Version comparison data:
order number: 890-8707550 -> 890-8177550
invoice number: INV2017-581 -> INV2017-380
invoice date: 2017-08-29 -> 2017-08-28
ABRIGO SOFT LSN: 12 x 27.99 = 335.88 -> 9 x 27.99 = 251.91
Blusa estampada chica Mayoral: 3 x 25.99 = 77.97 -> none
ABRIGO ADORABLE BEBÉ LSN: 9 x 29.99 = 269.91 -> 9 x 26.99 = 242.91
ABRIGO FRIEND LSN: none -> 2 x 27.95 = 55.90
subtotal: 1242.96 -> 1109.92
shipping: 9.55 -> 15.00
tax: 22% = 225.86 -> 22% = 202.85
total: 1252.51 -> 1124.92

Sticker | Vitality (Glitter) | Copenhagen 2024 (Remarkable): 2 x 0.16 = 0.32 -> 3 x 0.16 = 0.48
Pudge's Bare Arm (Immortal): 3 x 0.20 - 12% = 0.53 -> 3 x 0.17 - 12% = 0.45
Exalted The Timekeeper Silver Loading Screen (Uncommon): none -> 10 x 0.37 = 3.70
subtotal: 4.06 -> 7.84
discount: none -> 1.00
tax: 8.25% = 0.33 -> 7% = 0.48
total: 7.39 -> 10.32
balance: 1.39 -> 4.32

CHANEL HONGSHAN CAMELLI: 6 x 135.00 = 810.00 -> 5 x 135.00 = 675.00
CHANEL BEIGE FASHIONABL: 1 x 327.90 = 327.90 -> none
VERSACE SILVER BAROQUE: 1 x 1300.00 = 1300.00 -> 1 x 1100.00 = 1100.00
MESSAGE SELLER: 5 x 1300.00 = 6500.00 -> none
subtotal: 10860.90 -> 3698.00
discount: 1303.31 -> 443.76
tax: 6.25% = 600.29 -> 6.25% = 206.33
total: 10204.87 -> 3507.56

* Task details:
What you return must be the entries, given again word for word.

* Output of the exercise:
order number: 890-8707550 -> 890-8177550
invoice number: INV2017-581 -> INV2017-380
invoice date: 2017-08-29 -> 2017-08-28
ABRIGO SOFT LSN: 12 x 27.99 = 335.88 -> 9 x 27.99 = 251.91
Blusa estampada chica Mayoral: 3 x 25.99 = 77.97 -> none
ABRIGO ADORABLE BEBÉ LSN: 9 x 29.99 = 269.91 -> 9 x 26.99 = 242.91
ABRIGO FRIEND LSN: none -> 2 x 27.95 = 55.90
subtotal: 1242.96 -> 1109.92
shipping: 9.55 -> 15.00
tax: 22% = 225.86 -> 22% = 202.85
total: 1252.51 -> 1124.92

Sticker | Vitality (Glitter) | Copenhagen 2024 (Remarkable): 2 x 0.16 = 0.32 -> 3 x 0.16 = 0.48
Pudge's Bare Arm (Immortal): 3 x 0.20 - 12% = 0.53 -> 3 x 0.17 - 12% = 0.45
Exalted The Timekeeper Silver Loading Screen (Uncommon): none -> 10 x 0.37 = 3.70
subtotal: 4.06 -> 7.84
discount: none -> 1.00
tax: 8.25% = 0.33 -> 7% = 0.48
total: 7.39 -> 10.32
balance: 1.39 -> 4.32

CHANEL HONGSHAN CAMELLI: 6 x 135.00 = 810.00 -> 5 x 135.00 = 675.00
CHANEL BEIGE FASHIONABL: 1 x 327.90 = 327.90 -> none
VERSACE SILVER BAROQUE: 1 x 1300.00 = 1300.00 -> 1 x 1100.00 = 1100.00
MESSAGE SELLER: 5 x 1300.00 = 6500.00 -> none
subtotal: 10860.90 -> 3698.00
discount: 1303.31 -> 443.76
tax: 6.25% = 600.29 -> 6.25% = 206.33
total: 10204.87 -> 3507.56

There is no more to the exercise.